HelpX puts people who want a working break in touch with projects that need helpers, from restoration to chocolate-making

Trying to organise an adventurous working holiday as a student years ago felt like an expedition in itself. Spending six weeks picking fruit didn't seem interesting enough, and anything more stimulating cost the price of a Louis Vuitton suitcase. I ended up spending entire summer breaks working at the local hotel or hospital.

A lot of students around the world were in similar situations, I imagine. But while we searched for excitement, Rob Prince ? an experienced working traveller ? was busy setting up a very simple website to make our lives easier.

Prince, now 42, spent much of his early 20s travelling around Australia and New Zealand, finding work via farmers' notices on hostel boards. When the internet arrived a few years later he saw the opportunity to make working holidays easier to find, and so created the HelpX site. Short for Help Exchange, it launched in 2001 and now lists more than 5,000 active projects that need helpers, from eco-house builds, to small chocolate making businesses or yoga centres.

I'm now in my 30s and have just spent two memorable months travelling around Europe "HelpXing" at all sorts of places ? from a rustic 13th-century monastery in the green hills of Aveyron, France, to an Austrian bar snuggled in the Tyrolean mountains.

I went away as someone who struggled to open a tool box and came back an amateur sander, gardener and chicken keeper who knows how to restore walls using lime plaster. I also have a deeper understanding of European cultures thanks to living and working with local people.

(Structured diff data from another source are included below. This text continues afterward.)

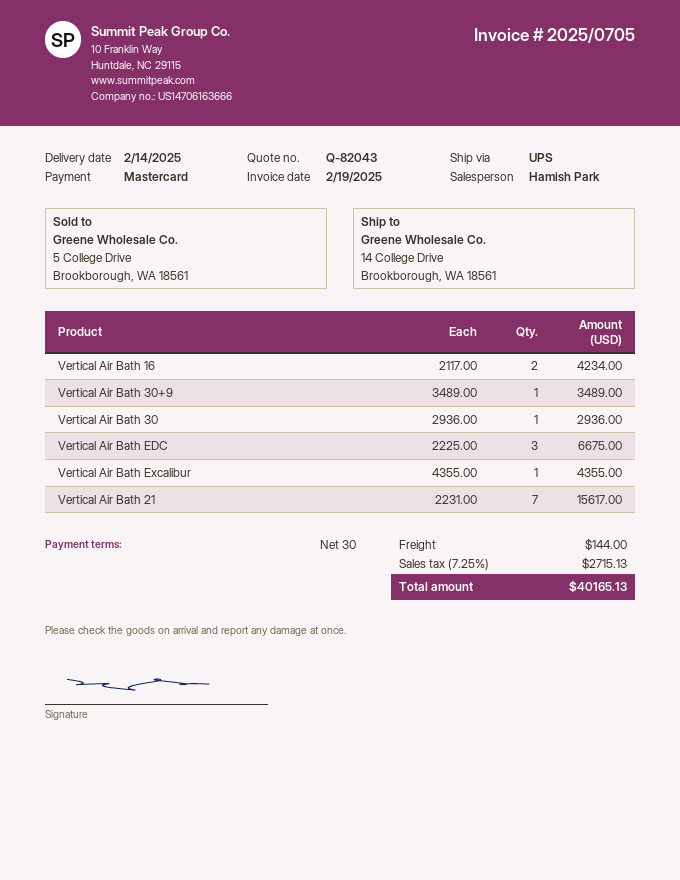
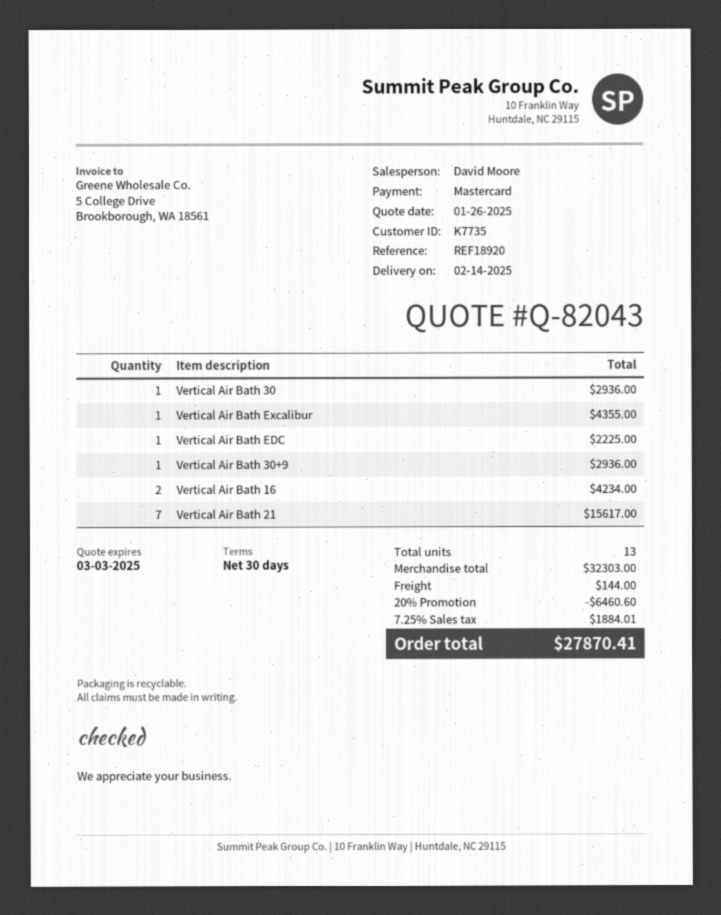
sales rep: Hamish Park -> David Moore
Vertical Air Bath 30+9: 1 for 3489.00 -> 1 for 2936.00
Vertical Air Bath EDC: 3 for 6675.00 -> 1 for 2225.00
discount: none -> 20% = 6460.60
tax: 7.25% = 2715.13 -> 7.25% = 1884.01
total: 40165.13 -> 27870.41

HelpXers work up to 28 hours a week in exchange for food and accommodation. Hosts are often flexible with hours. Sometimes extras such as free use of old cars, bikes and day trips are thrown in. Accommodation for me varied from a mattress on a floor with a motley crew of other helpers to my own private bedroom with en-suite.

Most of the time helpers don't need any relevant skills, Prince says. They just need to be ready, willing and able to lend a hand.

Occasionally, you'll find architecture or restoration students getting some real life work experience while HelpXing. There are plenty of learning opportunities, and any skills you have are likely to be picked up and used.

Sonya Hallett, a 24-year-old graphic designer and children's book illustrator, often gets asked to help out with web design and artwork. She's also learned new skills and discovered a lot about herself along the way, she says.

"In Austria I learned to smoke ham and make elderflower juice, as well as plenty of other cooking and farming and language skills. I also learned that I'm able to stick to a fairly strict schedule of 6am wake-ups and lots of manual work ? something a lot of city people don't get the chance to experience. I think HelpXing is ideal for recent graduates at a time when jobs are hard to come by. It keeps people motivated."

Hallett, like many other HelpXers ? there are 135,000 worldwide ? prefers the HelpX site to other work exchange schemes, such as Wwoof , because it allows reviews of hosts and helpers, as well as a wider range of projects.

Someone who's tried out more of those projects than most is Sam Miller, a 40-year-old Brit who left his job as a garden designer and co-owner of a garden centre four years ago and has been HelpXing ever since. Specific hosts have invited him because of his horticultural experience, he says, but after several years it would be a challenge to find a CV more colourful than his.

"Where do I start?" he says. "I now know how to tell the sex of a crayfish and castrate bullocks, I can do childminding, woodwork, stonework, roofing, plumbing, tiling, cement mixing and can build a straw-bale house. Also, more bizarrely, I've learned how to work in the nude after staying at a naturist place in New Zealand," he laughs.

Miller has earned a bit of money along the way doing paid seasons at ski resorts to keep himself topped up, although he says he spends very little money. He is hoping to settle down soon and plans to use his new skills to build his own home. The practical knowledge he's acquired is invaluable, but more deeply he values how adaptable HelpXing has made him.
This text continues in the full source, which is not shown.